You're about to listen to a recording from CMO Huddle Studio, our live show featuring the flocking awesome B2B marketing leaders of CMO Huddles. The marketing leaders in this episode are Kelly Hopping, Lesley Davis, and Gary Sevounts. They share how they're redesigning marketing teams for what's now, where structure serves the strategy, AI finds its footing, and every role has a purpose. If you like what you hear, please subscribe to the podcast and leave a review. You'll be supporting our quest to be the number one B2B marketing podcast. All right, let's dive in.
Narrator: Welcome to Renegade Marketers Unite, possibly the best weekly podcast for CMOs and everyone else looking for innovative ways to transform their brand, drive demand, and just plain cut through, proving that B2B does not mean boring to business. Here's your host and Chief Marketing Renegade, Drew Neisser.

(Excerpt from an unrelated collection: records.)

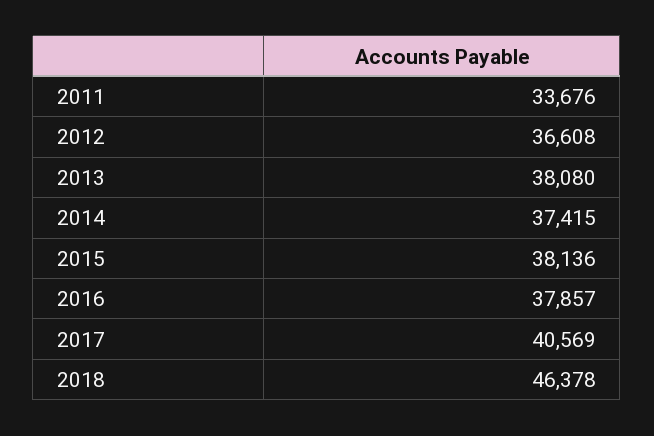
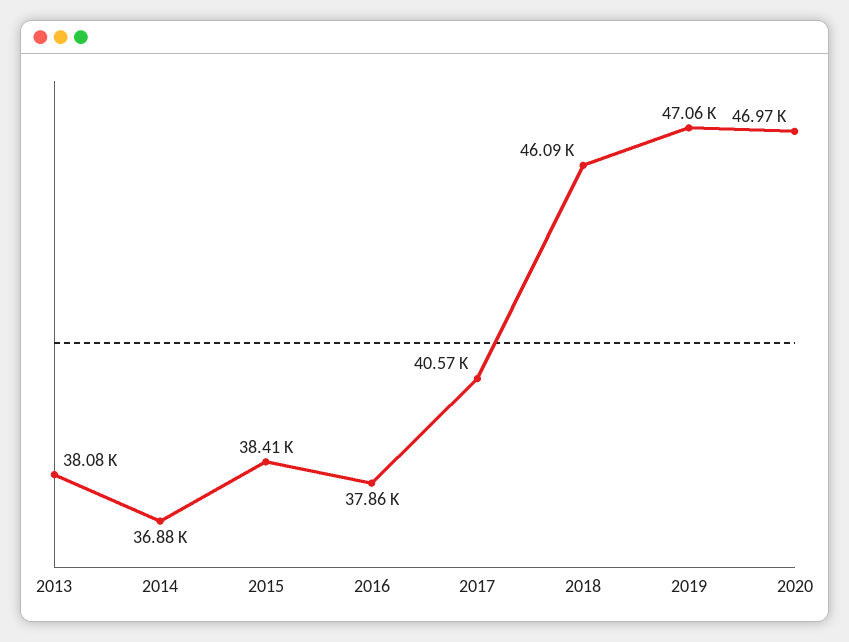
2011: 33676 -> none
2012: 36608 -> none
2014: 37415 -> 36880
2015: 38136 -> 38410
2018: 46378 -> 46090
2019: none -> 47060
2020: none -> 46970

Drew: Welcome to CMO Huddle Studio, the live streaming show dedicated to inspiring B2B greatness. I'm your host, Drew Neisser, live from my home studio in New York City. Organizational design is not really my area of expertise, but here's what I do know: it matters a lot. If you divide your marketing department into functions—this is a pet peeve of mine—revenue marketing and corporate marketing, you are suggesting that one group is linked to revenue and one isn't. How you organize also reflects your priorities and overall philosophy of how marketing works. And on top of that, generative AI is already having a huge impact on staffing decisions. So what's the ideal organizational design for B2B marketers in 2025? That's what we hope to find out in the next 50 minutes. With that, let's bring on Kelly Hopping, CMO of Demandbase, who is joining the show for the first time. Hello, Kelly, and welcome.
Kelly: Hi, Drew. Thanks for having me. It's great to be here.
Drew: How are you, and where are you this fine day?
Kelly: I am doing great, and I am in Austin, Texas, today, where we are just starting to see a little bit of winter.
Drew: Austin, Texas. All right. Well, I hope to be there for South by Southwest this year or next year. So, absolutely. Let's talk about when you joined Demandbase. How did you sort of assess the team, and what was the structure like, and how did that all fit with your mandate? That was like five questions at once. You pick one of them and go for it.
Kelly: Sure. So I've been here about 16 months. When I joined Demandbase, I felt like we had a functional structure that felt dated a little bit. It didn't feel like it aligned to kind of a modern SaaS marketing environment. Even terms like you mentioned in your opening—terms like corporate marketing—feel like it's disconnected from demand, it's disconnected from revenue, it's disconnected from dynamic. It feels like you're making PowerPoint templates, and it just feels very stodgy, when the reality is a content marketing team is dynamic. They're demand-oriented. They're a center of excellence for whether it's top of the funnel, bottom of the funnel, middle of the funnel, and they're touching every single part of it, internal and external. And so to me, it was really about looking at the team, the talent on the team, but also the structure of the team, to say, "What is going to send the message that we are ready to be dynamic with our customers and with our sales team?" The first thing I told my team when I got here is I said, "My number one goal is for sales to love us." And that doesn't mean that we optimize everything for sales. It doesn't mean that everything is bottom-of-the-funnel pipeline. It means that we give them a brand that they love, a team that they like working with, pricing that's simple to understand, content that's easy to consume and share, and use events that they're proud to invite their customers to—all of those things, thought leadership that makes them proud to sort of be part of the Demandbase umbrella. So if we thought about all that, it drove a different thinking on our structure.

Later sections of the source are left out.